Your instructions
Nothing but the lines from the line with "[121,770,140,781] as -> (487, 392) none" through the end of the data is to be copied, and each is to be copied exactly.

Records from a data collection
+-------+
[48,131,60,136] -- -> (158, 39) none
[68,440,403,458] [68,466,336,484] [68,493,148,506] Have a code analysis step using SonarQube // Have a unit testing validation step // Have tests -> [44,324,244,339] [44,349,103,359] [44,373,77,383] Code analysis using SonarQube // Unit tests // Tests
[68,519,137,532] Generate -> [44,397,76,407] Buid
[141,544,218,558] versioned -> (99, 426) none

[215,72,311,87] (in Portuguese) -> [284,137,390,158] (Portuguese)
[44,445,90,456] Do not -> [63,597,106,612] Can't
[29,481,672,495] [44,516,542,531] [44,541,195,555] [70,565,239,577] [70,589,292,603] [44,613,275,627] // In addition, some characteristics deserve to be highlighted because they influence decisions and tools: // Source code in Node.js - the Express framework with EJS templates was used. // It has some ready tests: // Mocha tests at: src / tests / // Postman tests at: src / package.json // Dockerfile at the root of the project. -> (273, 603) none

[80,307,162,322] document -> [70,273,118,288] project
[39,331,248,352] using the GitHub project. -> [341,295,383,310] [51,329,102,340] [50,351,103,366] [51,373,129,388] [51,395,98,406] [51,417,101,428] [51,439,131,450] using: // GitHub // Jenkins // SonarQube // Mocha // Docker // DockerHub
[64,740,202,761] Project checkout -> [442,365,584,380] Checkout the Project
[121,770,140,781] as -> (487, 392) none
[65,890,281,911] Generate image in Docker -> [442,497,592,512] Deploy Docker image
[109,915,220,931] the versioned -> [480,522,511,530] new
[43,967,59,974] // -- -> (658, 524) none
+-------+
Response
[121,770,140,781] as -> (487, 392) none
[65,890,281,911] Generate image in Docker -> [442,497,592,512] Deploy Docker image
[109,915,220,931] the versioned -> [480,522,511,530] new
[43,967,59,974] // -- -> (658, 524) none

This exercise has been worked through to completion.